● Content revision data
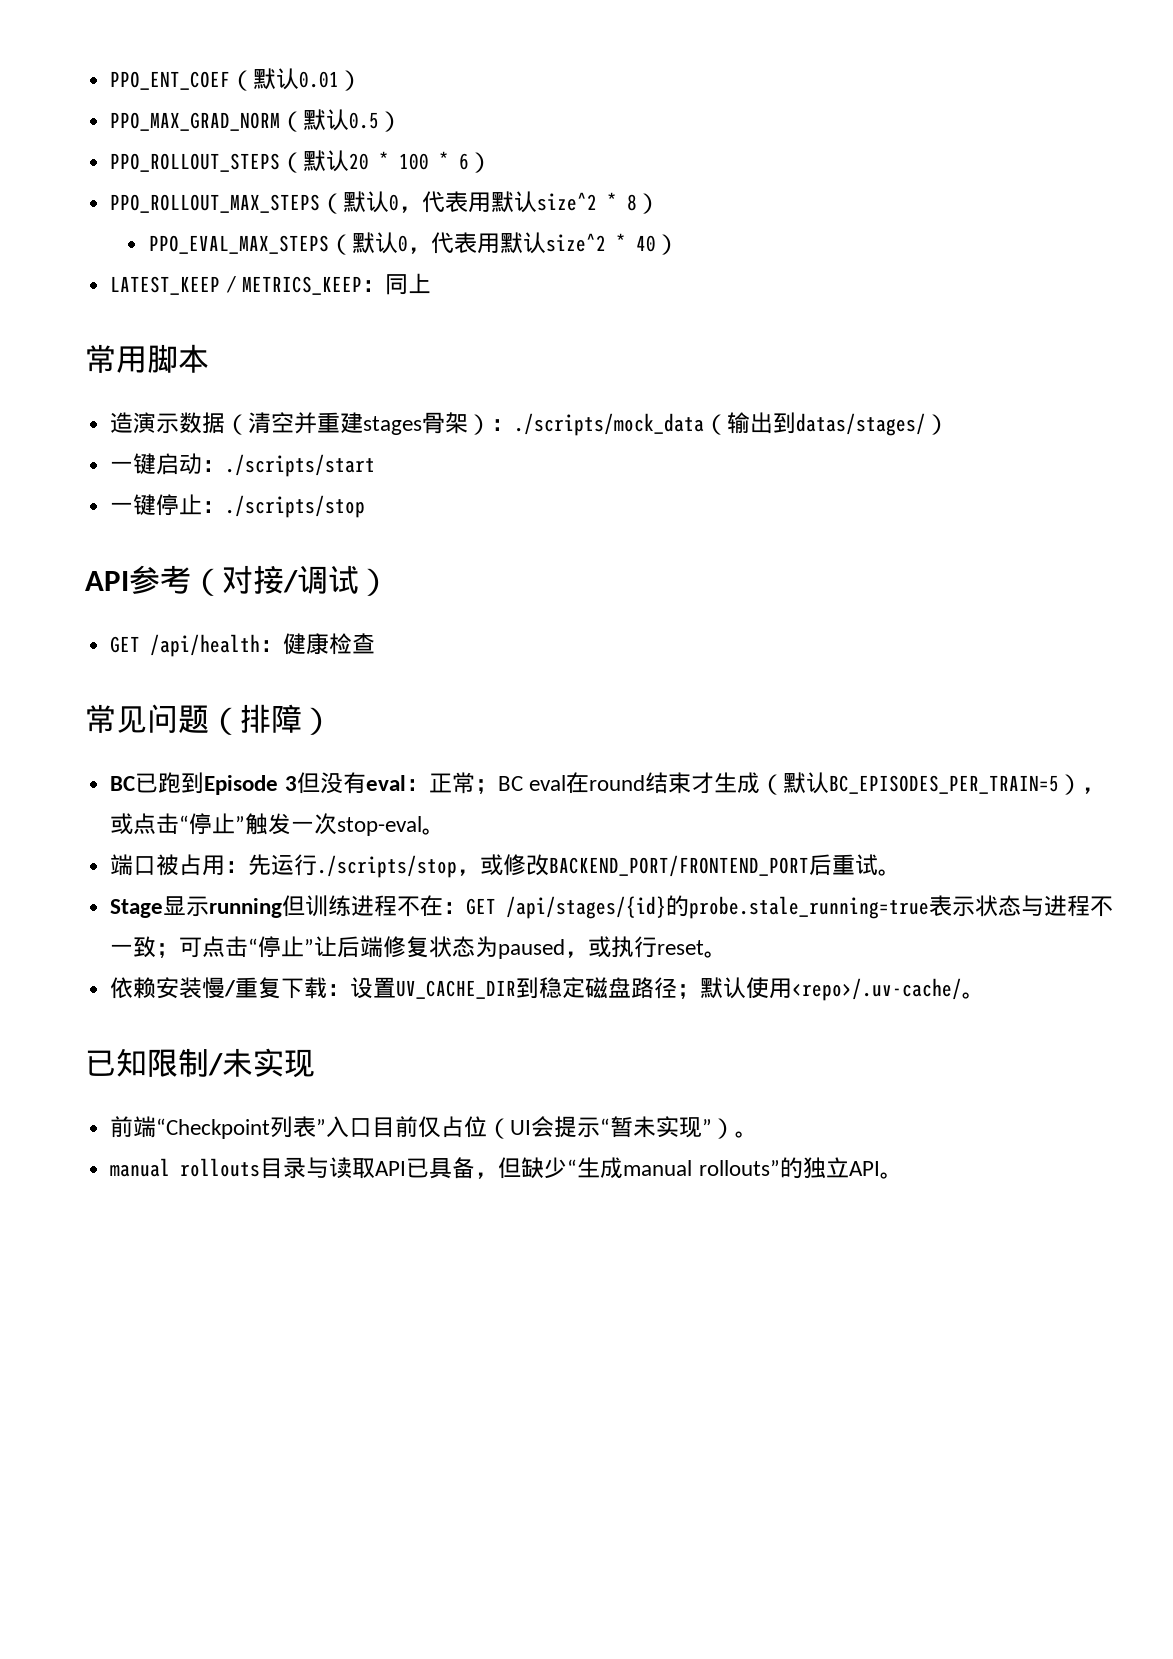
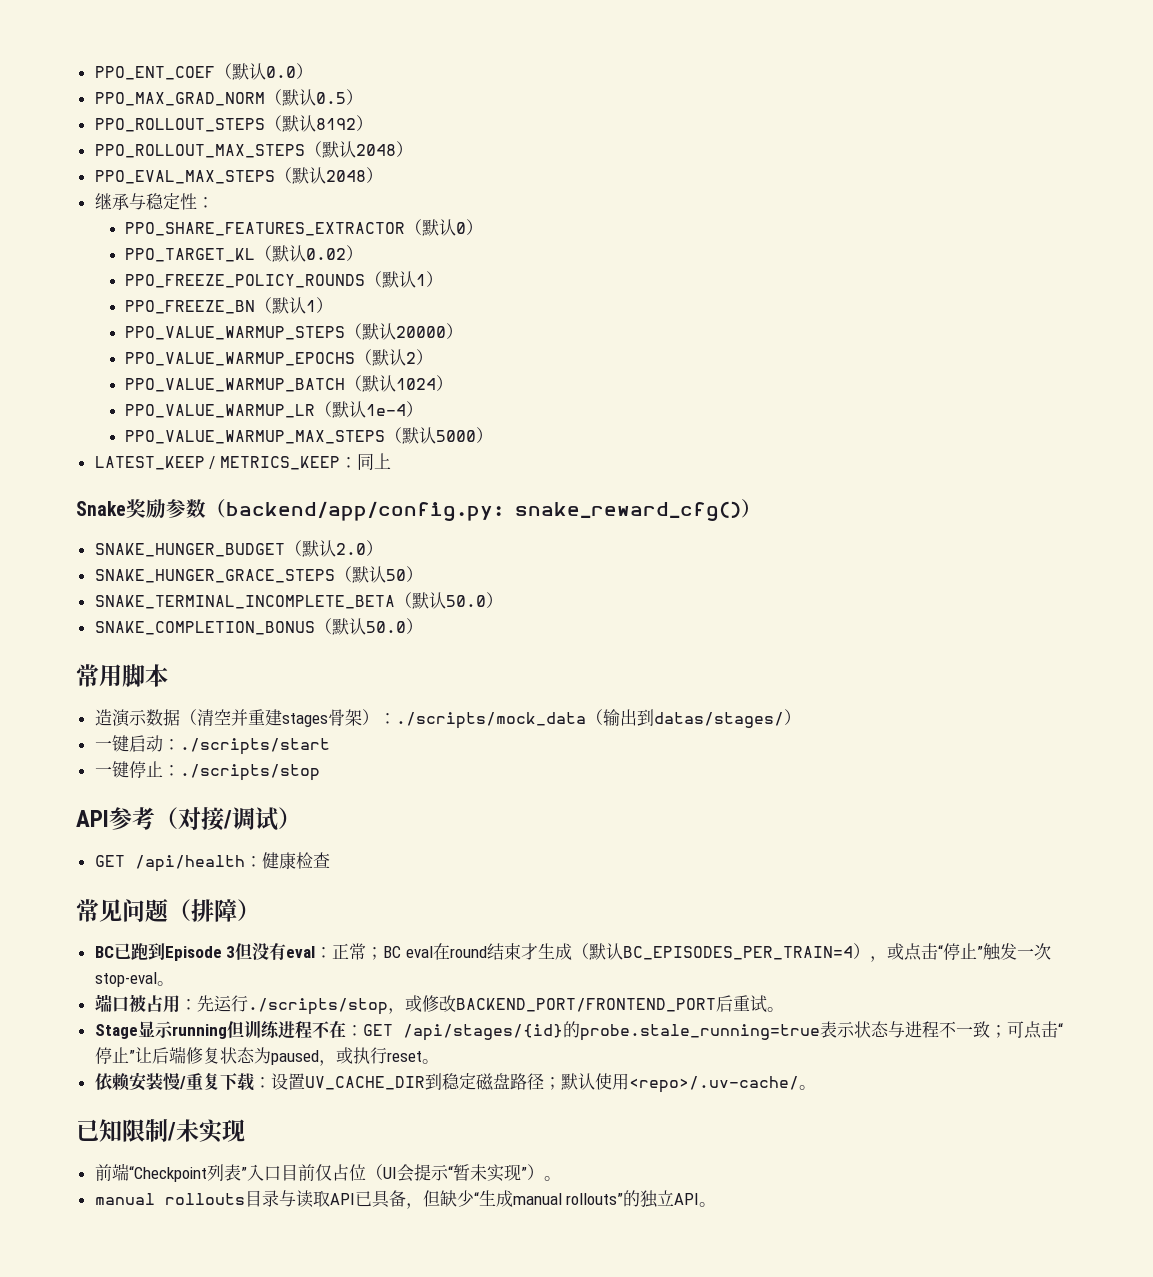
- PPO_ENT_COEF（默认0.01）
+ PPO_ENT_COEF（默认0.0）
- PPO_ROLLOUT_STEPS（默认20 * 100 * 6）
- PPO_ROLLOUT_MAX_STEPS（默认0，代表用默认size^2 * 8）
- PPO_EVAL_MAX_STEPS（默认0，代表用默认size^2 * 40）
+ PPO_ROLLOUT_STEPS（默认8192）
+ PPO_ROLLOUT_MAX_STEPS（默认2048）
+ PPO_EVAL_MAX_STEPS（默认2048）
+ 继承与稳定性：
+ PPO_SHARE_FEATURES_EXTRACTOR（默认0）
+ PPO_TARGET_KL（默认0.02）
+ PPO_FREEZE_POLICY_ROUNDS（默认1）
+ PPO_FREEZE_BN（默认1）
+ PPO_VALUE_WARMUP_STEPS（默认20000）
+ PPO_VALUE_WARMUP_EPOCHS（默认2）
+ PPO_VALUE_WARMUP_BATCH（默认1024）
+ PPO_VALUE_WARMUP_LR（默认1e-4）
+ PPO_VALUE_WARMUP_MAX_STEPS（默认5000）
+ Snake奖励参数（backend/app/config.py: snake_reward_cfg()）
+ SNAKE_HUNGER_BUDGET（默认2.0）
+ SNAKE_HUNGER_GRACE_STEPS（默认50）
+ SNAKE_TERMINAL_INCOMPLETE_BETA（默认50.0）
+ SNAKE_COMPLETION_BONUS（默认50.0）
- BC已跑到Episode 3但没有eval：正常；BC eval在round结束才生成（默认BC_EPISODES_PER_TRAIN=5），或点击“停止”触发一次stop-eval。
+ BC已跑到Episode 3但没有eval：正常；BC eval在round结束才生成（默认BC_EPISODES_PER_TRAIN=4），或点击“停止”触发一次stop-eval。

● WHAT TO DO
Would you set down each line of the data exactly, with no images included?

● ANSWER BOX
- PPO_ENT_COEF（默认0.01）
+ PPO_ENT_COEF（默认0.0）
- PPO_ROLLOUT_STEPS（默认20 * 100 * 6）
- PPO_ROLLOUT_MAX_STEPS（默认0，代表用默认size^2 * 8）
- PPO_EVAL_MAX_STEPS（默认0，代表用默认size^2 * 40）
+ PPO_ROLLOUT_STEPS（默认8192）
+ PPO_ROLLOUT_MAX_STEPS（默认2048）
+ PPO_EVAL_MAX_STEPS（默认2048）
+ 继承与稳定性：
+ PPO_SHARE_FEATURES_EXTRACTOR（默认0）
+ PPO_TARGET_KL（默认0.02）
+ PPO_FREEZE_POLICY_ROUNDS（默认1）
+ PPO_FREEZE_BN（默认1）
+ PPO_VALUE_WARMUP_STEPS（默认20000）
+ PPO_VALUE_WARMUP_EPOCHS（默认2）
+ PPO_VALUE_WARMUP_BATCH（默认1024）
+ PPO_VALUE_WARMUP_LR（默认1e-4）
+ PPO_VALUE_WARMUP_MAX_STEPS（默认5000）
+ Snake奖励参数（backend/app/config.py: snake_reward_cfg()）
+ SNAKE_HUNGER_BUDGET（默认2.0）
+ SNAKE_HUNGER_GRACE_STEPS（默认50）
+ SNAKE_TERMINAL_INCOMPLETE_BETA（默认50.0）
+ SNAKE_COMPLETION_BONUS（默认50.0）
- BC已跑到Episode 3但没有eval：正常；BC eval在round结束才生成（默认BC_EPISODES_PER_TRAIN=5），或点击“停止”触发一次stop-eval。
+ BC已跑到Episode 3但没有eval：正常；BC eval在round结束才生成（默认BC_EPISODES_PER_TRAIN=4），或点击“停止”触发一次stop-eval。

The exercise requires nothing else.